DIRECTIONS FOR THIS TASK -> An exact copy of the lines from the one containing "[36,312,420,332] rrnDB-5.6_pantaxa_stats_NCBI.tsv ->" through the last line below is required; include both of those lines and no others.

RECORDED INFORMATION ->
========
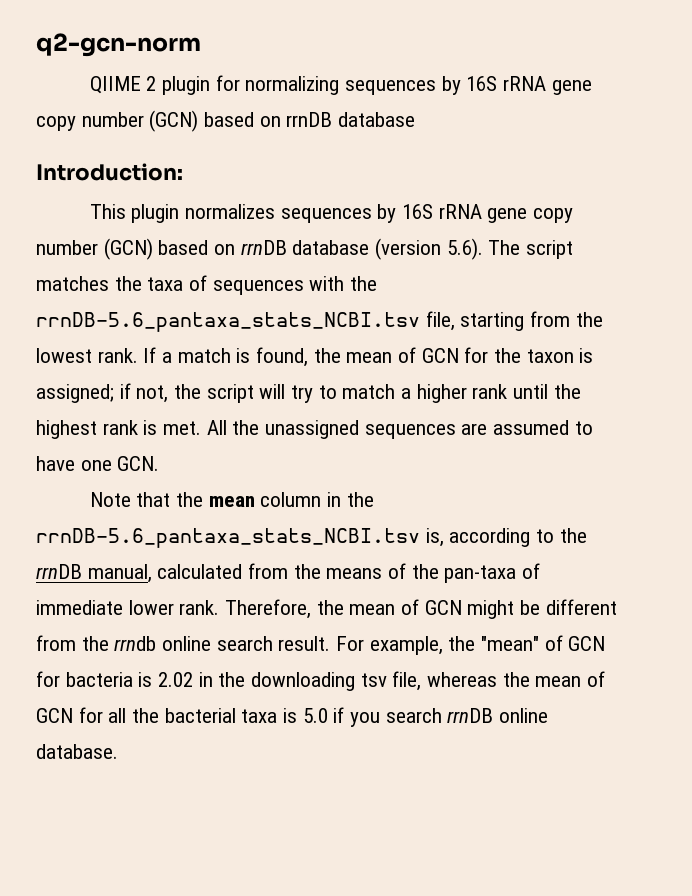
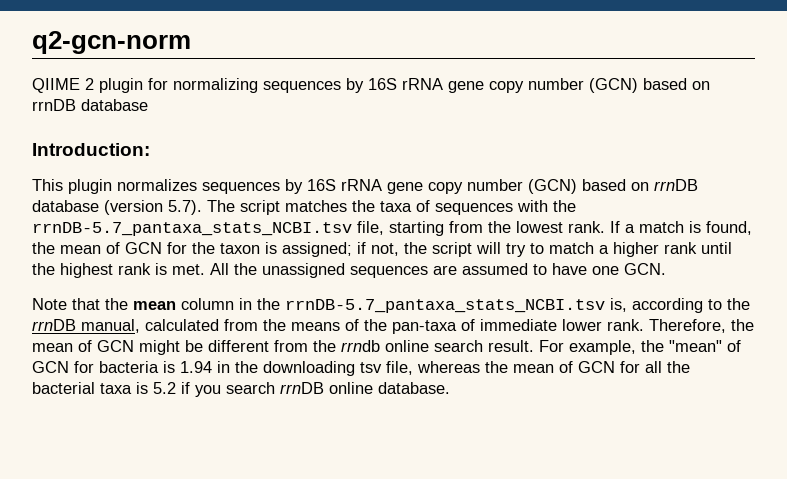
[446,238,483,260] 5.6). -> [168,200,202,215] 5.7).
[36,312,420,332] rrnDB-5.6_pantaxa_stats_NCBI.tsv -> [32,222,352,236] rrnDB-5.7_pantaxa_stats_NCBI.tsv
[36,528,420,548] rrnDB-5.6_pantaxa_stats_NCBI.tsv -> [285,299,605,313] rrnDB-5.7_pantaxa_stats_NCBI.tsv
[158,672,194,687] 2.02 -> [180,361,212,373] 1.94
[302,708,328,723] 5.0 -> [153,382,176,394] 5.2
========
EXERCISE RESPONSE ->
[36,312,420,332] rrnDB-5.6_pantaxa_stats_NCBI.tsv -> [32,222,352,236] rrnDB-5.7_pantaxa_stats_NCBI.tsv
[36,528,420,548] rrnDB-5.6_pantaxa_stats_NCBI.tsv -> [285,299,605,313] rrnDB-5.7_pantaxa_stats_NCBI.tsv
[158,672,194,687] 2.02 -> [180,361,212,373] 1.94
[302,708,328,723] 5.0 -> [153,382,176,394] 5.2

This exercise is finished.